[CI/UT][bugfix] fix v0 spec decode (#1321)

### What this PR does / why we need it? 1. [PR913](https://github.com/vllm-project/vllm-ascend/pull/913) introduced an error that caused V0's spec decode function to fail. [PR1109](https://github.com/vllm-project/vllm-ascend/pull/1109) wanted to fix this problem. Unfortunately, the fix broke the ngram function. I fixed the ngram function in this PR. **PS**: Q: Why is there a problem when ngram is not found when pr1109 is merged? A: The newly introduced problem will only appear when tp>1, and the use cases on CI are all tp=1 2. In versions after 0.7.3, vllm-ascend deleted some spec decode UTs to avoid CI taking too long, including eagle speculative UTs, which made CI unable to take care of the eagle function. I added it(`test_eagle_correctness.py`) back in this PR 3. Because of the reason mentioned in 2, the current version of Eagle has a problem. I located and fixed this problem. It was because vllm's `draft_model_runner.py` was changed and vllm-ascend was not synchronized in time. 4. Currently, the UTs of v0 and v1 are mixed in the spec_decode directory.
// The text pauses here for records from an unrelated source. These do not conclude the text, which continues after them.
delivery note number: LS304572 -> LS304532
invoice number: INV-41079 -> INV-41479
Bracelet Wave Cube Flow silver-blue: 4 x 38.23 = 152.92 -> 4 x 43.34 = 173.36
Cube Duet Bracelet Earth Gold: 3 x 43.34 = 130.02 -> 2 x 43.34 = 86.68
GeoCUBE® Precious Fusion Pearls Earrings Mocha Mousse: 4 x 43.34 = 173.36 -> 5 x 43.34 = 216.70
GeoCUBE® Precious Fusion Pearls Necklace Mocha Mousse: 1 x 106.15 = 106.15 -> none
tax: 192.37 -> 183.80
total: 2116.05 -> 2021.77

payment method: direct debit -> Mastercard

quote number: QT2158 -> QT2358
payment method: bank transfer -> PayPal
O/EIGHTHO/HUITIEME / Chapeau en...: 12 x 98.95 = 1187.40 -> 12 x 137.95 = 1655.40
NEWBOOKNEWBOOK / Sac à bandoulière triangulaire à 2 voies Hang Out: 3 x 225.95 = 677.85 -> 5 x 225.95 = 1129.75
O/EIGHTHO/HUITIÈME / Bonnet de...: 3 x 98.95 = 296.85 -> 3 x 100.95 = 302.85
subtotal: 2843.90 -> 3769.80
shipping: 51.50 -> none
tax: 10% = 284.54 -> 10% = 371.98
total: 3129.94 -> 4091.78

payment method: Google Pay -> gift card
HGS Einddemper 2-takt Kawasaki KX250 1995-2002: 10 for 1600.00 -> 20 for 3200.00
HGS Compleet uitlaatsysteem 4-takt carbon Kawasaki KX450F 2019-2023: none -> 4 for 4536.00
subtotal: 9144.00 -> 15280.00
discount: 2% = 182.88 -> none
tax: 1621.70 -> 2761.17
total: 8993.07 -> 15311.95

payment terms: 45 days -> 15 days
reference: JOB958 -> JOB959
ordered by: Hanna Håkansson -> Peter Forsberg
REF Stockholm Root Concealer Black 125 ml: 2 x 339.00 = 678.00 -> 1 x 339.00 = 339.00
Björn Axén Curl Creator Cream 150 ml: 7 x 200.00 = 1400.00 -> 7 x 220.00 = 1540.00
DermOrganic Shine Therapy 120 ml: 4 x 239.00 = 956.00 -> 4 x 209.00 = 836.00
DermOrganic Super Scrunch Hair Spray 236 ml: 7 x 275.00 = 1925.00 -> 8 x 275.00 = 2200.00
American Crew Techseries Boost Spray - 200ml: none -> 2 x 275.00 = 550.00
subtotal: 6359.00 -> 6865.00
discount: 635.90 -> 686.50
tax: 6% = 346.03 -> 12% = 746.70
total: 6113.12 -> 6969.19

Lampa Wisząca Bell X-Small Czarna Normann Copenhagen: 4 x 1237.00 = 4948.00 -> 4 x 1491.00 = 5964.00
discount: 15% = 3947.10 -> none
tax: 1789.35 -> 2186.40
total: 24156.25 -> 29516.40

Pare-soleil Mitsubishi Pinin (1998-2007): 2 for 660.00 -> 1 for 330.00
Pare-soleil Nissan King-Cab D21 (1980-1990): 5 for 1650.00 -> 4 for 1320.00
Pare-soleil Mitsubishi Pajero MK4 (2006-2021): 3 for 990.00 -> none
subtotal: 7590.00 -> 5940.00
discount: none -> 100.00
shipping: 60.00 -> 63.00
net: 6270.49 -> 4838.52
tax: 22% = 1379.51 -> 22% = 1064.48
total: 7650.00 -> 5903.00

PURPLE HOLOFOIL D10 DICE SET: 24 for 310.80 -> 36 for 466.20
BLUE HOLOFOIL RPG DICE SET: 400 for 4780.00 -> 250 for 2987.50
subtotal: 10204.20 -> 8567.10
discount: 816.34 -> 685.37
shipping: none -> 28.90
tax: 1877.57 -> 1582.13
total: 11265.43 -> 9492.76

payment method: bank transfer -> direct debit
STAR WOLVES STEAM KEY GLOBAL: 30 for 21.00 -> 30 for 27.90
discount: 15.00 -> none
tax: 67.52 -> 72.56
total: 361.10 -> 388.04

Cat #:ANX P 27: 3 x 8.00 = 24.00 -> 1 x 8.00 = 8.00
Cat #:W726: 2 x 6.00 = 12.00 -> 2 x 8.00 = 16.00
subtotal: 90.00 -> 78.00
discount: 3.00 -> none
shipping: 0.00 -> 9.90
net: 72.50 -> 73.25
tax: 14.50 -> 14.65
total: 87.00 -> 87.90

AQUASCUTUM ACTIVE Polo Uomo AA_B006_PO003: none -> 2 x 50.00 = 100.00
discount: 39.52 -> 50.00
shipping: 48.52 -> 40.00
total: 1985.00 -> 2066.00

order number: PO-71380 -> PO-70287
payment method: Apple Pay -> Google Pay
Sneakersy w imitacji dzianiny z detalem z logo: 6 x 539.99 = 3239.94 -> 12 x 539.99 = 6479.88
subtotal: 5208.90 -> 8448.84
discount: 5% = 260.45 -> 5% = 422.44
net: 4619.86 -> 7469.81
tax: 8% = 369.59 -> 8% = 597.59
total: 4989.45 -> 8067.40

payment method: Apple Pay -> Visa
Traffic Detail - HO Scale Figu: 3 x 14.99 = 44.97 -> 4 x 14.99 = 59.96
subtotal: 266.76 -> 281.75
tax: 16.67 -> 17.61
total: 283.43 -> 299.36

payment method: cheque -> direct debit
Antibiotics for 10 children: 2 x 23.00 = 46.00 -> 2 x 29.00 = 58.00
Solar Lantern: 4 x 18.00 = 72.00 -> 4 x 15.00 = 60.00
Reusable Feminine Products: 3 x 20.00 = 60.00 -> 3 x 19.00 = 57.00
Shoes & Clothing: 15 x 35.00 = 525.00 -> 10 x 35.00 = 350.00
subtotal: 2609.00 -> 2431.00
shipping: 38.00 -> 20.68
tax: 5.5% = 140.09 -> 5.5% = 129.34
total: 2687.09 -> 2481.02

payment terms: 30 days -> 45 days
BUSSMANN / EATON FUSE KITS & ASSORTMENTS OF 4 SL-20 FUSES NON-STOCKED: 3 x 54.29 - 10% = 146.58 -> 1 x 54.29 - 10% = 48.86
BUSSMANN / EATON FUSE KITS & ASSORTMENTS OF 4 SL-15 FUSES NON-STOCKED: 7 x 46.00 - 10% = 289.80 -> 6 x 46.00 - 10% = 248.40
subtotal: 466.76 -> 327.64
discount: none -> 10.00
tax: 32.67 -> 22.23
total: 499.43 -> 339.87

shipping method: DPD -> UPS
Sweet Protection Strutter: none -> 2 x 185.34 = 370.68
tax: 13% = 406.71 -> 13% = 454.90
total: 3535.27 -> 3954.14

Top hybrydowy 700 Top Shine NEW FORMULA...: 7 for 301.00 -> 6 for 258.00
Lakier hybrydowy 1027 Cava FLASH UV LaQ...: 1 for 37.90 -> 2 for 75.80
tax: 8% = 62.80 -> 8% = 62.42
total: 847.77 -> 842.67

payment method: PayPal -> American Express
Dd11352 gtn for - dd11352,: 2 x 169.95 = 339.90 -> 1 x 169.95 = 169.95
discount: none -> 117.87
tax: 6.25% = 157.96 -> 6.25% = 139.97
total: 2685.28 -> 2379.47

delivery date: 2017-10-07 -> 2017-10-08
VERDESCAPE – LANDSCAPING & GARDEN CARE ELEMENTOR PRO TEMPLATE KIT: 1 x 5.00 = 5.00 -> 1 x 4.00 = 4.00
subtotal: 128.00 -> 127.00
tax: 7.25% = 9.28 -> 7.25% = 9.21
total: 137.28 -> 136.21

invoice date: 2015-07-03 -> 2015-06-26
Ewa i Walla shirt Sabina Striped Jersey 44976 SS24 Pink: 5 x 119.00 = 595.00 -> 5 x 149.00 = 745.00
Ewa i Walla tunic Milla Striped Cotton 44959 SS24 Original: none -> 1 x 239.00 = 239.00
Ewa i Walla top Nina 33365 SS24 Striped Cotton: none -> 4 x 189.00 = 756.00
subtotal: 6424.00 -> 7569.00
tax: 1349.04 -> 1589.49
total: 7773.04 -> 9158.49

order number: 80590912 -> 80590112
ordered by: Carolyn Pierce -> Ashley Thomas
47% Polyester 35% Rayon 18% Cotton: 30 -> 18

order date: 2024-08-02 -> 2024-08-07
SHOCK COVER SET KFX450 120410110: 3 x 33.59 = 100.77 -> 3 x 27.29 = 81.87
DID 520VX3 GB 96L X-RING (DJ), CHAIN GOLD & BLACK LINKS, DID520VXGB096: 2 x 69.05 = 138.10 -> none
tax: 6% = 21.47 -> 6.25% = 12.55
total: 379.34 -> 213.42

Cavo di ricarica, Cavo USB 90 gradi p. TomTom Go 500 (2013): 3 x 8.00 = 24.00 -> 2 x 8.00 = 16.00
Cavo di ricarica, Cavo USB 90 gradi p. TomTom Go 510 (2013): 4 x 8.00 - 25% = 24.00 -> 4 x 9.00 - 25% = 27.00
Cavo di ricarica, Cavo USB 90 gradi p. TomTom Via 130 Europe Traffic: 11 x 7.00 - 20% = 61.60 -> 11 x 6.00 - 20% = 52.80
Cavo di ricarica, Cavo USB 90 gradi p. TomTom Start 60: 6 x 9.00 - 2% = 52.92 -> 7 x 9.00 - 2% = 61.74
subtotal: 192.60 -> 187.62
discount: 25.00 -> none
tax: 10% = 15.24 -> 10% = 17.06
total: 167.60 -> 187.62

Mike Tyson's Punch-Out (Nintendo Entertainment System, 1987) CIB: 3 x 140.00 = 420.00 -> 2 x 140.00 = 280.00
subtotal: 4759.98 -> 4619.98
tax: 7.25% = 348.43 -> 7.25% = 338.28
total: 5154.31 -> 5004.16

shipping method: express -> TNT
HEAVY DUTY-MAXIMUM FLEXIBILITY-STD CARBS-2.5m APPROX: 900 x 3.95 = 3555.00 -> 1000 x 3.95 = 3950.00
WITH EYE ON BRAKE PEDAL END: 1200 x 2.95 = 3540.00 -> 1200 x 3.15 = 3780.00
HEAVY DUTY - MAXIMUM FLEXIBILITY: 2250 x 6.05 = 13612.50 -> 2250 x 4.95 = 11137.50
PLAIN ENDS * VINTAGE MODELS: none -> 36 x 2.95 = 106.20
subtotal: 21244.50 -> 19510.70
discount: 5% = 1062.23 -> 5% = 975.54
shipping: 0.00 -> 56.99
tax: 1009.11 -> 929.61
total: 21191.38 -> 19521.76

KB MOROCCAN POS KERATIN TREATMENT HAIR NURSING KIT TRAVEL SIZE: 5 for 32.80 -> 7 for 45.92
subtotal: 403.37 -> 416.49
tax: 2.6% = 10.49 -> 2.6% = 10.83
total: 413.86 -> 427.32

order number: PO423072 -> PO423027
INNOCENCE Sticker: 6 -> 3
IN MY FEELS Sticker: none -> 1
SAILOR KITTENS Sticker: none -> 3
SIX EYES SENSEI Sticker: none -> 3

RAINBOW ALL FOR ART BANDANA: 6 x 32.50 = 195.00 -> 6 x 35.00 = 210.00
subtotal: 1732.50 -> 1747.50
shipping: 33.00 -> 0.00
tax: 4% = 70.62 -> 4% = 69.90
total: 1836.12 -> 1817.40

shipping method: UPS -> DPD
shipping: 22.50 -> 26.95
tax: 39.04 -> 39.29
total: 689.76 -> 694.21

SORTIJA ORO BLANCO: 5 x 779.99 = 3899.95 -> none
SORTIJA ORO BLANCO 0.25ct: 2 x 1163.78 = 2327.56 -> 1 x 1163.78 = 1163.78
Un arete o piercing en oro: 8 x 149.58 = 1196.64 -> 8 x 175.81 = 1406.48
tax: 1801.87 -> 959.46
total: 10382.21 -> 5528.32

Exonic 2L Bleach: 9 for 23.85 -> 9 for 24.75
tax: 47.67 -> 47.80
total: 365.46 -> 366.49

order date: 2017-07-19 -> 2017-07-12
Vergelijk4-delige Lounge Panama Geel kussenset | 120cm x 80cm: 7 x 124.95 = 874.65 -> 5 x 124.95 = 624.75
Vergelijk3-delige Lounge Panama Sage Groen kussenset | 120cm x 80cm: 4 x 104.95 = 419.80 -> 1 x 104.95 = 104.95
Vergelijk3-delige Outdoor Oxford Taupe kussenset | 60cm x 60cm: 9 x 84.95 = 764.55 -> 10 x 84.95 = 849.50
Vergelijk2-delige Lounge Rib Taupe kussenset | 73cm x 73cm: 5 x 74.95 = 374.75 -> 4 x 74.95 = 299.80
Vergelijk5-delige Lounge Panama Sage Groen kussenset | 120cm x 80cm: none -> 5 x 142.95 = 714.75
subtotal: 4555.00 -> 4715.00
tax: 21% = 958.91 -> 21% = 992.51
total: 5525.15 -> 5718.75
I split them into two directories: spec_decode_v0 and spec_decode_v1. 5. i found `vllm.spec_decode.multi_step_worker.MultiStepWorker.set_include_gpu_probs_tensor` and `vllm.spec_decode.multi_step_worker.MultiStepWorker.set_should_modify_greedy_probs_inplace` have changed in vllm, so i remove it in this pr. ### Does this PR introduce _any_ user-facing change? This PR fixes the functions of ngram and eagle spec decode in the v0 engine ### How was this patch tested? tested by CI Signed-off-by: mengwei805 <mengwei25@huawei.com>
2025-06-23 09:05:13 +08:00
parent 7e6efbf2a9
commit 339d6894f6
22 changed files with 384 additions and 58 deletions
--- a/vllm_ascend/patch/worker/patch_common/patch_multi_step_worker.py
+++ b/vllm_ascend/patch/worker/patch_common/patch_multi_step_worker.py
@@ -88,20 +88,4 @@ def sampler_output(
    return filtered_model_outputs, True


-def set_include_gpu_probs_tensor(self) -> None:
-    # Need include_gpu_probs_tensor for MultiSteoWorker
-    if hasattr(self.model_runner.model, "sampler"):
-        self.model_runner.model.sampler.include_gpu_probs_tensor = True
-    self.model_runner.sampler.include_gpu_probs_tensor = True
-
-
-def set_should_modify_greedy_probs_inplace(self) -> None:
-    if hasattr(self.model_runner.model, "sampler"):
-        self.model_runner.model.sampler.should_modify_greedy_probs_inplace = (
-            True)
-    self.model_runner.sampler.should_modify_greedy_probs_inplace = True
-
-
 MultiStepWorker.sampler_output = torch.inference_mode()(sampler_output)
-MultiStepWorker.set_include_gpu_probs_tensor = set_include_gpu_probs_tensor
-MultiStepWorker.set_should_modify_greedy_probs_inplace = set_should_modify_greedy_probs_inplace
--- a/vllm_ascend/patch/worker/patch_common/patch_spec_decode_worker.py
+++ b/vllm_ascend/patch/worker/patch_common/patch_spec_decode_worker.py
@@ -57,11 +57,6 @@ def create_worker(
    ngram_prompt_lookup_min = (
        draft_worker_kwargs.pop("ngram_prompt_lookup_min"))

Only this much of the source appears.